Exercise instructions: Please reproduce exactly the line that contains "in controls' appearance." and every line after it through the end of the records below, adding nothing else.

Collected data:
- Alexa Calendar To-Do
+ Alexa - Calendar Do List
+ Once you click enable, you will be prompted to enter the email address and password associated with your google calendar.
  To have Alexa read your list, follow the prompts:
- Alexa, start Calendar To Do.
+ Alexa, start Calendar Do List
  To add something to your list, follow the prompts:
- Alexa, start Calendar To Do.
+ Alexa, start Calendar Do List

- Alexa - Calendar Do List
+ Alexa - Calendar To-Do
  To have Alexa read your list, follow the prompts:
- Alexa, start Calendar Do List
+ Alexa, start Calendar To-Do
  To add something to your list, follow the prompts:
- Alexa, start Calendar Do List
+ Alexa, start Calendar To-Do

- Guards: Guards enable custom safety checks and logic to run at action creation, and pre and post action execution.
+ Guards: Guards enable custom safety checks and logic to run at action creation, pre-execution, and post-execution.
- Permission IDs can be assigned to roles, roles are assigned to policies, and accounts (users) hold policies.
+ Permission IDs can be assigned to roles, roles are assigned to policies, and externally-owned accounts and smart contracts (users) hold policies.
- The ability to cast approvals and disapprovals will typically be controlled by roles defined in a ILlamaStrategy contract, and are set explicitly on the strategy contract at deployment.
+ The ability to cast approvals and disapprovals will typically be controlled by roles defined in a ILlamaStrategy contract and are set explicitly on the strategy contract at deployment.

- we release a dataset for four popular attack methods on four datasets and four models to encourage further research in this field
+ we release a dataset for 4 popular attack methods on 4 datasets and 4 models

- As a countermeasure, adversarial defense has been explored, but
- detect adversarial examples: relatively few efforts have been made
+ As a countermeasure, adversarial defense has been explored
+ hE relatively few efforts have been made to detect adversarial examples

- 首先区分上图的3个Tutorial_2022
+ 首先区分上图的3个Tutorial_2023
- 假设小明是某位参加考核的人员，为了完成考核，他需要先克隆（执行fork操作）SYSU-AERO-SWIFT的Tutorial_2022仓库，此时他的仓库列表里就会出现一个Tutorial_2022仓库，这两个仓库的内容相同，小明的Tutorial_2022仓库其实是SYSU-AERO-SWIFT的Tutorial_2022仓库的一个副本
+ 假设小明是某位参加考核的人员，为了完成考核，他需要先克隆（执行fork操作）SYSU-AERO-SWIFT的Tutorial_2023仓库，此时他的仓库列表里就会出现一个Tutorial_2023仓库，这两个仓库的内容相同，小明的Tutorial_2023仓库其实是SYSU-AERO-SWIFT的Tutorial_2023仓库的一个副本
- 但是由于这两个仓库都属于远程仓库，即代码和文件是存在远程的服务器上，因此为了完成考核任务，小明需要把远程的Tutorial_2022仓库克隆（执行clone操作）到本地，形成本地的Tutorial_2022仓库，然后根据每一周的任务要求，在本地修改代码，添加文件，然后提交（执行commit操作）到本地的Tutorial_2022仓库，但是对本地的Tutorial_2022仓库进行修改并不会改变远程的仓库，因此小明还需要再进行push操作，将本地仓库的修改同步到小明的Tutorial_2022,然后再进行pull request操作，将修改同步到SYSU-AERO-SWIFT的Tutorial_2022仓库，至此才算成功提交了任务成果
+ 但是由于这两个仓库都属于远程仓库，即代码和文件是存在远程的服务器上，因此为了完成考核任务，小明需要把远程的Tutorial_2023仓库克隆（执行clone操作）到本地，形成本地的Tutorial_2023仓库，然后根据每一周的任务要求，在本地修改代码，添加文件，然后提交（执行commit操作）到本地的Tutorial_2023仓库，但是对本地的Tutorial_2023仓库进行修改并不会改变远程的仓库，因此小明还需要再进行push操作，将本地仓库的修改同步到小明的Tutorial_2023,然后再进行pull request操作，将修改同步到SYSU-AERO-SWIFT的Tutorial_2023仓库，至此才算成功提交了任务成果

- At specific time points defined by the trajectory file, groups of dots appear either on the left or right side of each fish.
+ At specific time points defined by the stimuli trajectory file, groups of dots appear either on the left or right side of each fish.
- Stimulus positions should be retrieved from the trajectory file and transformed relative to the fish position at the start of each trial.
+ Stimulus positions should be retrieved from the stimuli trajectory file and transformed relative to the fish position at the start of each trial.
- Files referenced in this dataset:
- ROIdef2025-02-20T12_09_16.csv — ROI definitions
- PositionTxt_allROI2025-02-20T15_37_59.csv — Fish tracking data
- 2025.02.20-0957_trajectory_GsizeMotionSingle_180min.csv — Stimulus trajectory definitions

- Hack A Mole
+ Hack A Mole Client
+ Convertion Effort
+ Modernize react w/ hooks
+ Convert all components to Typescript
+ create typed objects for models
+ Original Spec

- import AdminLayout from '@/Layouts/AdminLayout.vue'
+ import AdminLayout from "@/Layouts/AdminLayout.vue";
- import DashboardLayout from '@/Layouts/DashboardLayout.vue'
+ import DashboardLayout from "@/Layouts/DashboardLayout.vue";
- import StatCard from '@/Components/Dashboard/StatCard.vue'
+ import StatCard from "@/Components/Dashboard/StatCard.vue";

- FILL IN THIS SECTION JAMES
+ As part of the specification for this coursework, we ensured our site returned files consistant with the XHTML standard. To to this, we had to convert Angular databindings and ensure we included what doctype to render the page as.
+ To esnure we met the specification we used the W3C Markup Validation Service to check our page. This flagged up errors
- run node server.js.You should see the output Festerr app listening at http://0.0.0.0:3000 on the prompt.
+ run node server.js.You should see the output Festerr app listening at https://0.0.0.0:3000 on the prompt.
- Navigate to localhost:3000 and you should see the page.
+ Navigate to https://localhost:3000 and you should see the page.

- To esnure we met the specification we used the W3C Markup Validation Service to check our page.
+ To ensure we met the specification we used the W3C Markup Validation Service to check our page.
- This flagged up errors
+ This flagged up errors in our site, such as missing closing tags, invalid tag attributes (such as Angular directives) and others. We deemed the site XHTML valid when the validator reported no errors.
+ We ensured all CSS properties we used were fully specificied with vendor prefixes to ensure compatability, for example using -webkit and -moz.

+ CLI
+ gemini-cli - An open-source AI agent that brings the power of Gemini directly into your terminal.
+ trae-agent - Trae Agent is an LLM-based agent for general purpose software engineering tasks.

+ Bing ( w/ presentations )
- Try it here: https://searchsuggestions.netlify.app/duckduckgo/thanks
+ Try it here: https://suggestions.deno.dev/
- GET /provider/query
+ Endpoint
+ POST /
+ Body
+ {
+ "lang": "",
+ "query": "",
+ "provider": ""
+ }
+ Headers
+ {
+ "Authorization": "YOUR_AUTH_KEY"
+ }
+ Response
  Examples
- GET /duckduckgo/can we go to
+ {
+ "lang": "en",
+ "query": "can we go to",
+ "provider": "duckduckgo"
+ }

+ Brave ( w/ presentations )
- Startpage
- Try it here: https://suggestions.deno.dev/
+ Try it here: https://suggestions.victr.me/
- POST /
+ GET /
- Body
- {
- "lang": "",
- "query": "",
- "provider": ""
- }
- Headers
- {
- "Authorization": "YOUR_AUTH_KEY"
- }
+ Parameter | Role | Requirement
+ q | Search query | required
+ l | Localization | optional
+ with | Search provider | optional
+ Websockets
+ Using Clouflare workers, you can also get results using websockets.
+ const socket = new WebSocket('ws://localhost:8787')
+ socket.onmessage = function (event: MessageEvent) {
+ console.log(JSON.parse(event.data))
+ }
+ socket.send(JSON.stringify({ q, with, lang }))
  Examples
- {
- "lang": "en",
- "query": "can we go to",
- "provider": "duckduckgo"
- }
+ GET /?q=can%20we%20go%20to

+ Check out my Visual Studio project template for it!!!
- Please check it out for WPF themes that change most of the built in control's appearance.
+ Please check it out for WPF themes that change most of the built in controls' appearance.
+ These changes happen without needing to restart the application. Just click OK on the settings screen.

Exercise solution:
+ Please check it out for WPF themes that change most of the built in controls' appearance.
+ These changes happen without needing to restart the application. Just click OK on the settings screen.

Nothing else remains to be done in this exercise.